Version difference data:
◆ ◆ ◆ ◆ ◆ ◆ ◆
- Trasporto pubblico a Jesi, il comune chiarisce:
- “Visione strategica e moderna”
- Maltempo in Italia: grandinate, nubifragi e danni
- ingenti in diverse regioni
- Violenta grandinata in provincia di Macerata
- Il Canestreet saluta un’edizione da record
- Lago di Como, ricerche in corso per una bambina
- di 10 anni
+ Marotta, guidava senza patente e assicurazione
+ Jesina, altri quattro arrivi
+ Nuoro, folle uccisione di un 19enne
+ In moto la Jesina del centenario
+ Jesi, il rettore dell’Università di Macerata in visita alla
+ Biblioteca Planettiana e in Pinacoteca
◆ ◆ ◆ ◆ ◆ ◆ ◆
**The task:**
Would you copy out all of the entries exactly?

**Solution below:**
- Trasporto pubblico a Jesi, il comune chiarisce:
- “Visione strategica e moderna”
- Maltempo in Italia: grandinate, nubifragi e danni
- ingenti in diverse regioni
- Violenta grandinata in provincia di Macerata
- Il Canestreet saluta un’edizione da record
- Lago di Como, ricerche in corso per una bambina
- di 10 anni
+ Marotta, guidava senza patente e assicurazione
+ Jesina, altri quattro arrivi
+ Nuoro, folle uccisione di un 19enne
+ In moto la Jesina del centenario
+ Jesi, il rettore dell’Università di Macerata in visita alla
+ Biblioteca Planettiana e in Pinacoteca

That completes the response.